# Web document revisions
=== Begin Enclosure ===

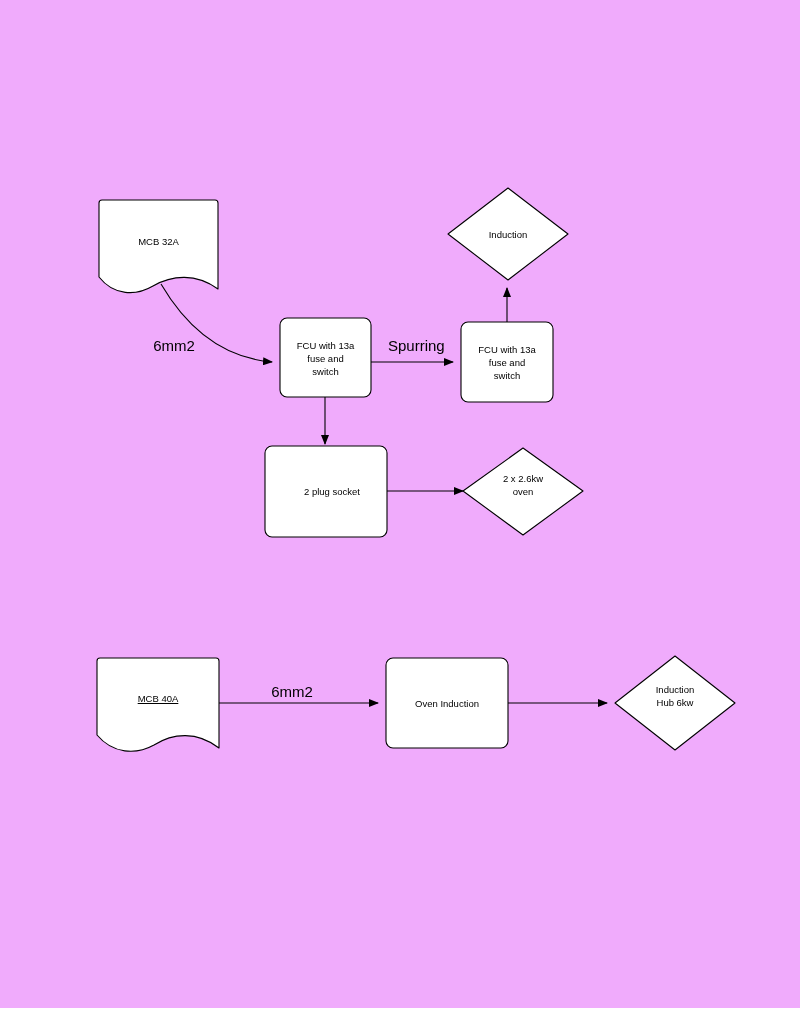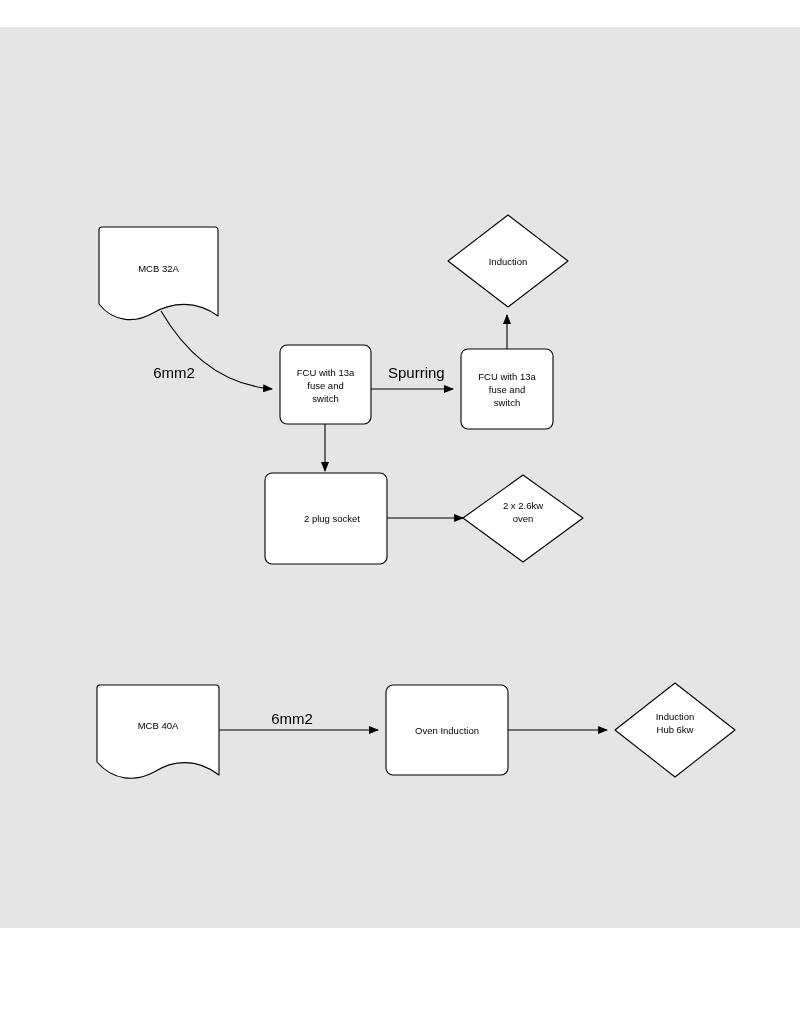--- a/index.html
+++ b/index.html
@@ -17,9 +17,8 @@
   #canvas {
     position: relative;
     width: 800px;
-    height: 901px;
-    background: #e5e5e5;
-    margin-top: 27px;
+    height: 1008px;
+    background: #f0abfc;
   }
   svg.diagram-layer {
     position: absolute;

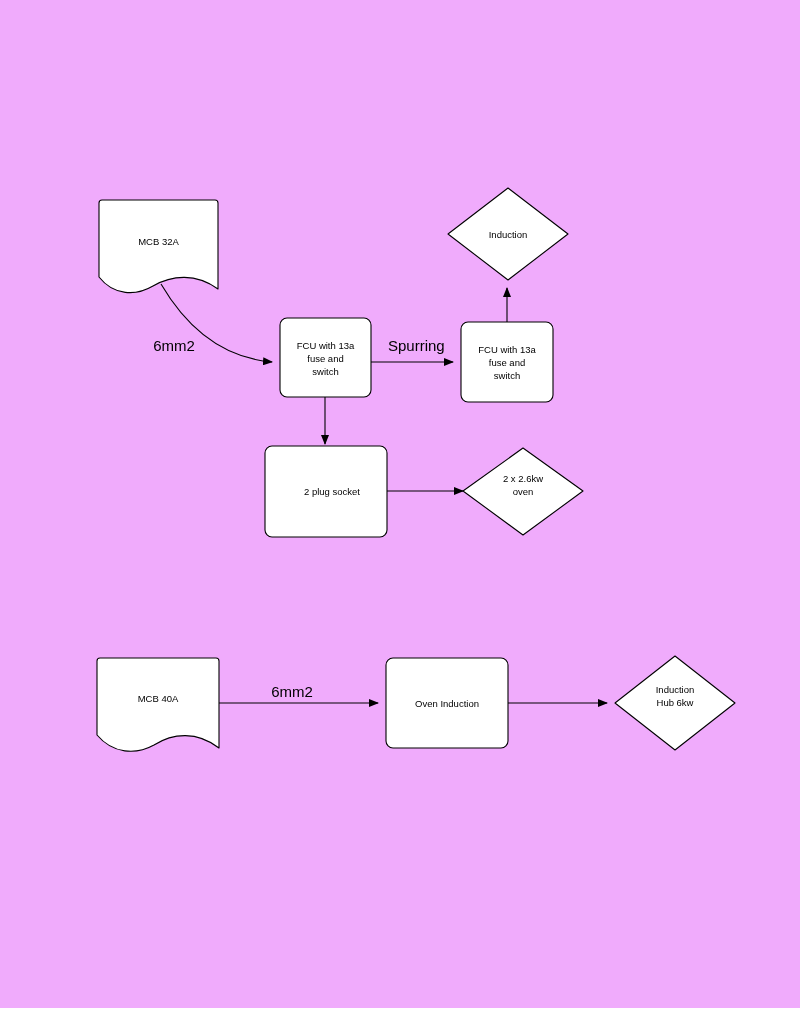--- a/index.html
+++ b/index.html
@@ -125,7 +125,7 @@
   <div class="node-label" style="left:463px; top:470px; width:120px; height:30px;">2 x 2.6kw
 oven</div>
 
-  <div class="node-label" style="left:97px; top:685px; width:122px; height:26px;">MCB 40A</div>
+  <div class="node-label" style="left:97px; top:685px; width:122px; height:26px;text-decoration:underline;">MCB 40A</div>
 
   <div class="node-label" style="left:386px; top:690px; width:122px; height:26px;">Oven Induction</div>
 

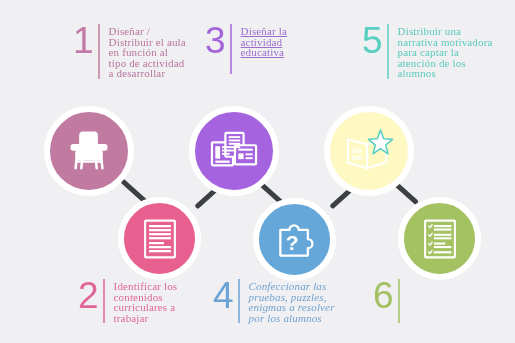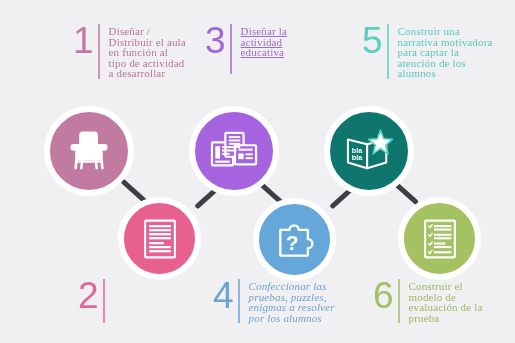--- a/index.html
+++ b/index.html
@@ -219,7 +219,7 @@
   <div class="step" style="left:362px; top:24px; width:145px;">
     <span class="num" style="color:#59cfc2;">5</span>
     <span class="bar" style="background:#59cfc2; min-height:52px;"></span>
-    <span class="desc" style="color:#5ac9bd;">Construir una
+    <span class="desc" style="color:#5ac9bd;">Distribuir una
 narrativa motivadora
 para captar la
 atención de los

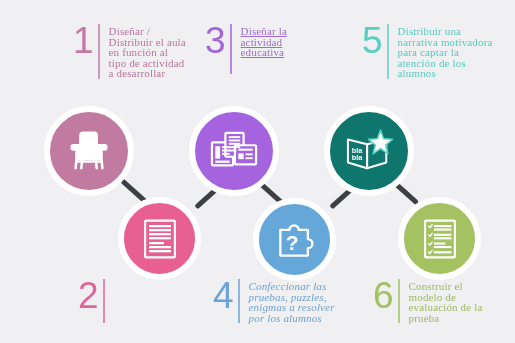--- a/index.html
+++ b/index.html
@@ -163,7 +163,7 @@
     </span>
   </div>
 
-  <div class="node" style="left:324px; top:106px; width:90px; height:90px; background:#0f766e;">
+  <div class="node" style="left:324px; top:106px; width:90px; height:90px; background:#fef9c3;">
     <span class="glyph">
       <svg width="50" height="46" viewBox="0 0 52 48">
         <path d="M4 12 L24 17 L24 42 L4 36 Z" fill="none" stroke="#ffffff" stroke-width="2.1" stroke-linejoin="round"></path>

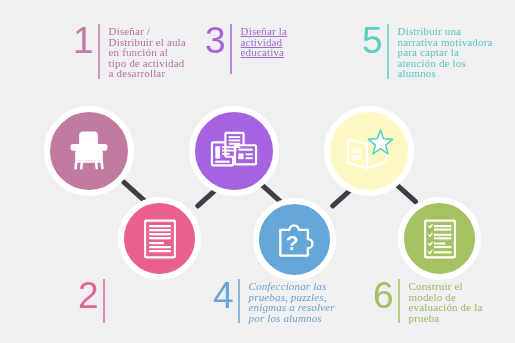--- a/index.html
+++ b/index.html
@@ -229,6 +229,10 @@
   <div class="step" style="left:78px; top:279px; width:110px;">
     <span class="num" style="color:#e0669a;">2</span>
     <span class="bar" style="background:#e0669a; min-height:44px;"></span>
+    <span class="desc" style="color:#dd6896;">Identificar los
+contenidos
+curriculares a
+trabajar</span>
   </div>
 
   <div class="step" style="left:213px; top:279px; width:128px;">

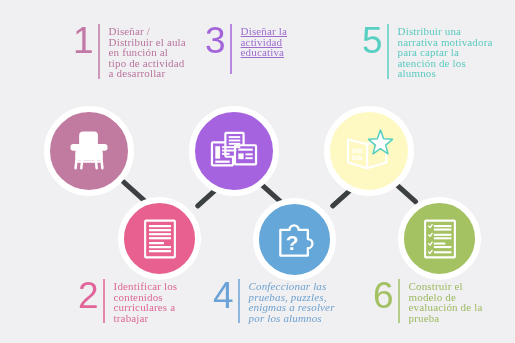--- a/index.html
+++ b/index.html
@@ -247,10 +247,6 @@
   <div class="step" style="left:373px; top:279px; width:125px;">
     <span class="num" style="color:#a3c163;">6</span>
     <span class="bar" style="background:#a3c163; min-height:44px;"></span>
-    <span class="desc" style="color:#9db95f;">Construir el
-modelo de
-evaluación de la
-prueba</span>
   </div>
 
 </div>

=== End Enclosure ===

# What to do
Write out all of the records above. Keep them exact and leave out the pictures.

# Answer below
--- a/index.html
+++ b/index.html
@@ -17,9 +17,8 @@
   #canvas {
     position: relative;
     width: 800px;
-    height: 901px;
-    background: #e5e5e5;
-    margin-top: 27px;
+    height: 1008px;
+    background: #f0abfc;
   }
   svg.diagram-layer {
     position: absolute;

--- a/index.html
+++ b/index.html
@@ -125,7 +125,7 @@
   <div class="node-label" style="left:463px; top:470px; width:120px; height:30px;">2 x 2.6kw
 oven</div>
 
-  <div class="node-label" style="left:97px; top:685px; width:122px; height:26px;">MCB 40A</div>
+  <div class="node-label" style="left:97px; top:685px; width:122px; height:26px;text-decoration:underline;">MCB 40A</div>
 
   <div class="node-label" style="left:386px; top:690px; width:122px; height:26px;">Oven Induction</div>
 

--- a/index.html
+++ b/index.html
@@ -219,7 +219,7 @@
   <div class="step" style="left:362px; top:24px; width:145px;">
     <span class="num" style="color:#59cfc2;">5</span>
     <span class="bar" style="background:#59cfc2; min-height:52px;"></span>
-    <span class="desc" style="color:#5ac9bd;">Construir una
+    <span class="desc" style="color:#5ac9bd;">Distribuir una
 narrativa motivadora
 para captar la
 atención de los

--- a/index.html
+++ b/index.html
@@ -163,7 +163,7 @@
     </span>
   </div>
 
-  <div class="node" style="left:324px; top:106px; width:90px; height:90px; background:#0f766e;">
+  <div class="node" style="left:324px; top:106px; width:90px; height:90px; background:#fef9c3;">
     <span class="glyph">
       <svg width="50" height="46" viewBox="0 0 52 48">
         <path d="M4 12 L24 17 L24 42 L4 36 Z" fill="none" stroke="#ffffff" stroke-width="2.1" stroke-linejoin="round"></path>

--- a/index.html
+++ b/index.html
@@ -229,6 +229,10 @@
   <div class="step" style="left:78px; top:279px; width:110px;">
     <span class="num" style="color:#e0669a;">2</span>
     <span class="bar" style="background:#e0669a; min-height:44px;"></span>
+    <span class="desc" style="color:#dd6896;">Identificar los
+contenidos
+curriculares a
+trabajar</span>
   </div>
 
   <div class="step" style="left:213px; top:279px; width:128px;">

--- a/index.html
+++ b/index.html
@@ -247,10 +247,6 @@
   <div class="step" style="left:373px; top:279px; width:125px;">
     <span class="num" style="color:#a3c163;">6</span>
     <span class="bar" style="background:#a3c163; min-height:44px;"></span>
-    <span class="desc" style="color:#9db95f;">Construir el
-modelo de
-evaluación de la
-prueba</span>
   </div>
 
 </div>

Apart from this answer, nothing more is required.